Sunday, June 2, 2024

What or Who was Wilson & Company of Pittsburgh, PA?

In August 2023, a seller on Ebay posted a couple of lots that looked like this:



An intriguing group of plate number singles...all the stamps are canceled with a Wilson & Co. circular date stamp, all neatly in red, and with an absence of other stray marks.  All the stamps are preserved margin copies with plate numbers.  Seems like a 1898 era philatelist might have been at work making these. For those that collect the dollar value 1898 stamps, these cancels are not strange to us, and they appear with some frequency, even on high value items:
 

Wilson & Company cancels on R160 plate strip sold in a 2008 Spink auction.  Image available at Stamp Auction Network.

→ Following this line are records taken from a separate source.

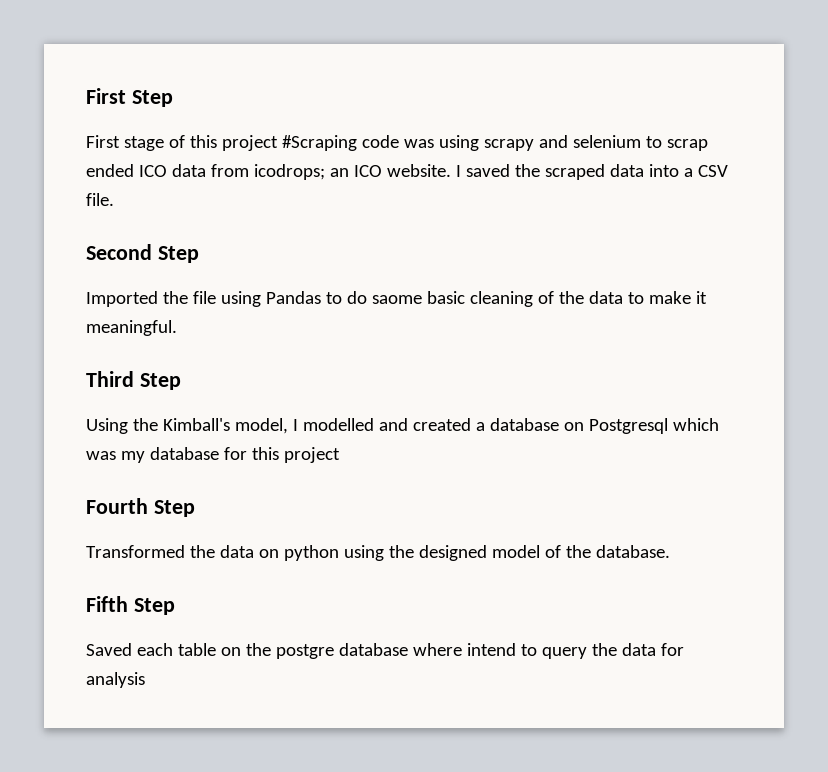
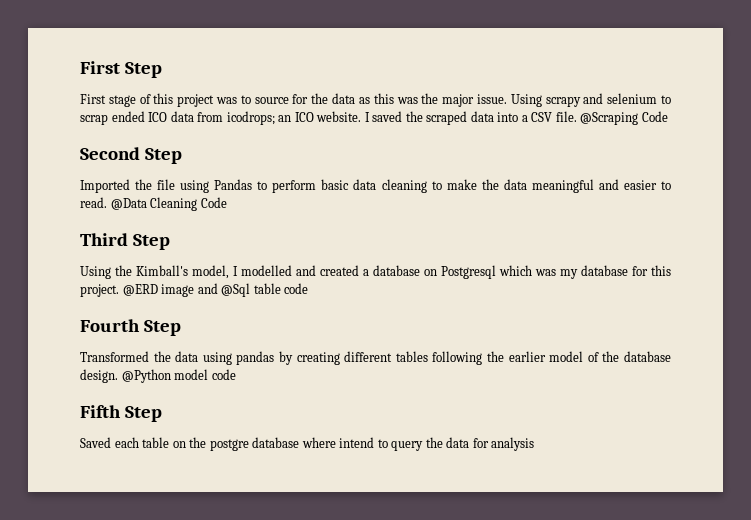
- First stage of this project #Scraping code was using scrapy and selenium to scrap ended ICO data from icodrops; an ICO website.
+ First stage of this project was to source for the data as this was the major issue. Using scrapy and selenium to scrap ended ICO data from icodrops; an ICO website.
+ @Scraping Code
- Imported the file using Pandas to do saome basic cleaning of the data to make it meaningful.
+ Imported the file using Pandas to perform basic data cleaning to make the data meaningful and easier to read. @Data Cleaning Code
- Using the Kimball's model, I modelled and created a database on Postgresql which was my database for this project
+ Using the Kimball's model, I modelled and created a database on Postgresql which was my database for this project. @ERD image and @Sql table code
- Transformed the data on python using the designed model of the database.
+ Transformed the data using pandas by creating different tables following the earlier model of the database design. @Python model code

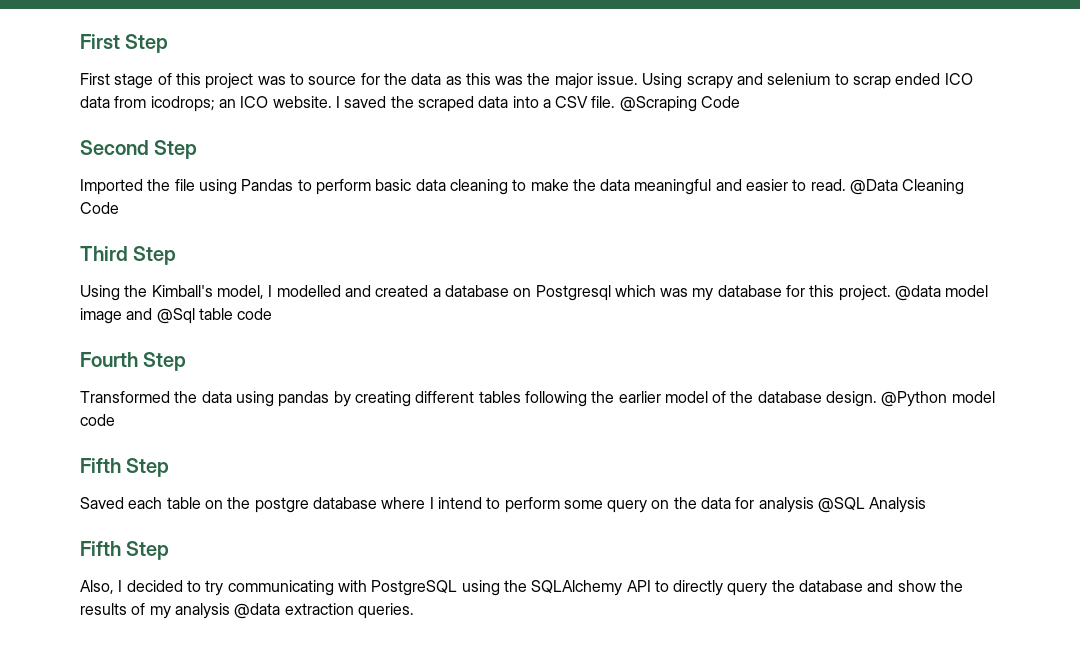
- @ERD image and @Sql table code
+ @data model image and @Sql table code
- Saved each table on the postgre database where intend to query the data for analysis
+ Saved each table on the postgre database where I intend to perform some query on the data for analysis @SQL Analysis
+ Fifth Step
+ Also, I decided to try communicating with PostgreSQL using the SQLAlchemy API to directly query the database and show the results of my analysis @data extraction queries.

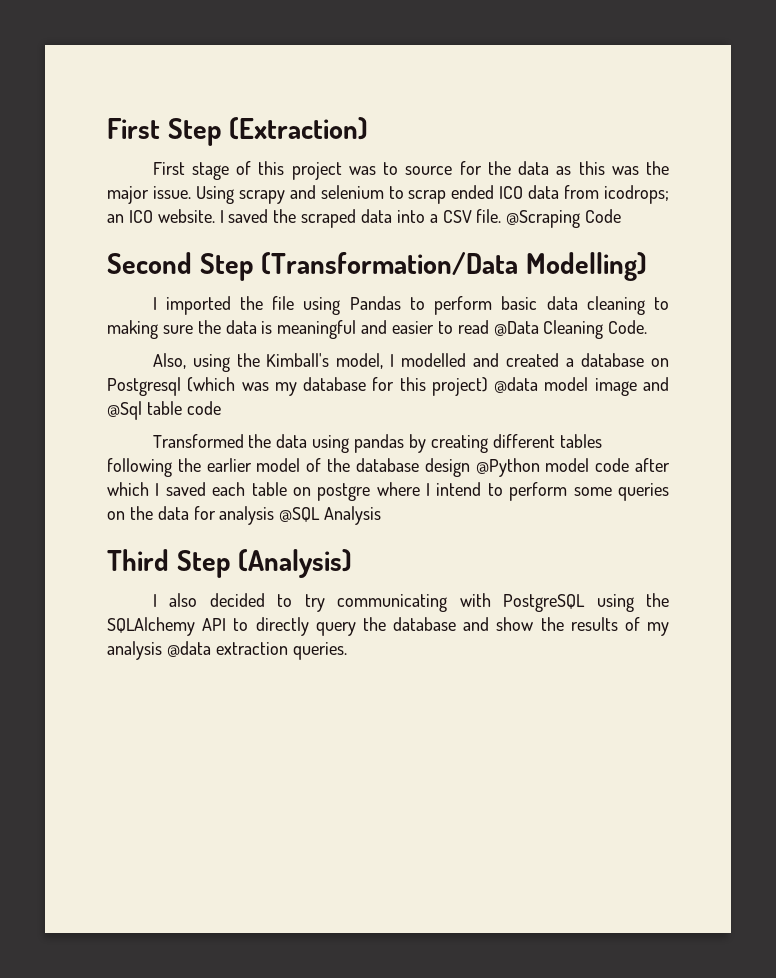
- First Step
+ First Step (Extraction)
- Second Step
- Imported the file using Pandas to perform basic data cleaning to make the data meaningful and easier to read. @Data Cleaning Code
- Third Step
- Using the Kimball's model, I modelled and created a database on Postgresql which was my database for this project. @data model image and @Sql table code
+ Second Step (Transformation/Data Modelling)
+ I imported the file using Pandas to perform basic data cleaning to making sure the data is meaningful and easier to read @Data Cleaning Code.
+ Also, using the Kimball's model, I modelled and created a database on Postgresql (which was my database for this project) @data model image and @Sql table code
- Fourth Step
- Transformed the data using pandas by creating different tables following the earlier model of the database design. @Python model code
- Fifth Step
- Saved each table on the postgre database where I intend to perform some query on the data for analysis @SQL Analysis
- Fifth Step
- Also, I decided to try communicating with PostgreSQL using the SQLAlchemy API to directly query the database and show the results of my analysis @data extraction queries.
+ Transformed the data using pandas by creating different tables following the earlier model of the database design @Python model code after which I saved each table on postgre where I intend to perform some queries on the data for analysis @SQL Analysis
+ Third Step (Analysis)
+ I also decided to try communicating with PostgreSQL using the SQLAlchemy API to directly query the database and show the results of my analysis @data extraction queries.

I've managed to accumulate a few examples with the Wilson cancels:



Even a scarce R159 with the overprint reading down:


All of my examples, including a fourth not shown here, have no gum, but are all in great condition except for three knife cuts on the R159.  It seems likely that the maker of these cancels was involved with the Pittsburgh stock exchange, and was also a stamp collector.  A bit of research proved the latter:

from The Philatelic West Camera News of August 1903, showing a Mr. H. E. Wilson as Twin City Philatelic Society's "Counterfeit Detector".  Maybe the ARA needs a new position with the same name?  

It can be established that the H. E. Wilson listed as the Counterfeit Detector is the maker of the cancels on the stamps above through an example of a letter he wrote that is available online, that has the cancel he used on the stamps in the upper left of the envelope, using a similar, if not the same color used to cancel the stamps:


The enclosed letter:

Wilson & Co. and H. E. Wilson are not listed as members of the Pittsburgh stock exchange in 1901.  Somehow Mr. Wilson's activities, professional or through private association, brought him into contact with dollar value 1898 stamps, and somehow his company's handstamp device was likely legitimately used.   His office building, the Fitzsimons Building, was located at 331 Fourth Avenue, in the heart of the Pittsurgh financial district.  The stock exchange itself was located at 340 Fourth Avenue, across the street from H. E. Wilson's office.

The biggest lesson from this story is that the apparently scarce and valuable plate singles and plate strips that are in collections and on occasion sold at auction are in part philatelically inspired, though likely used legimately by a collector with a professional reason to use these high value stamps.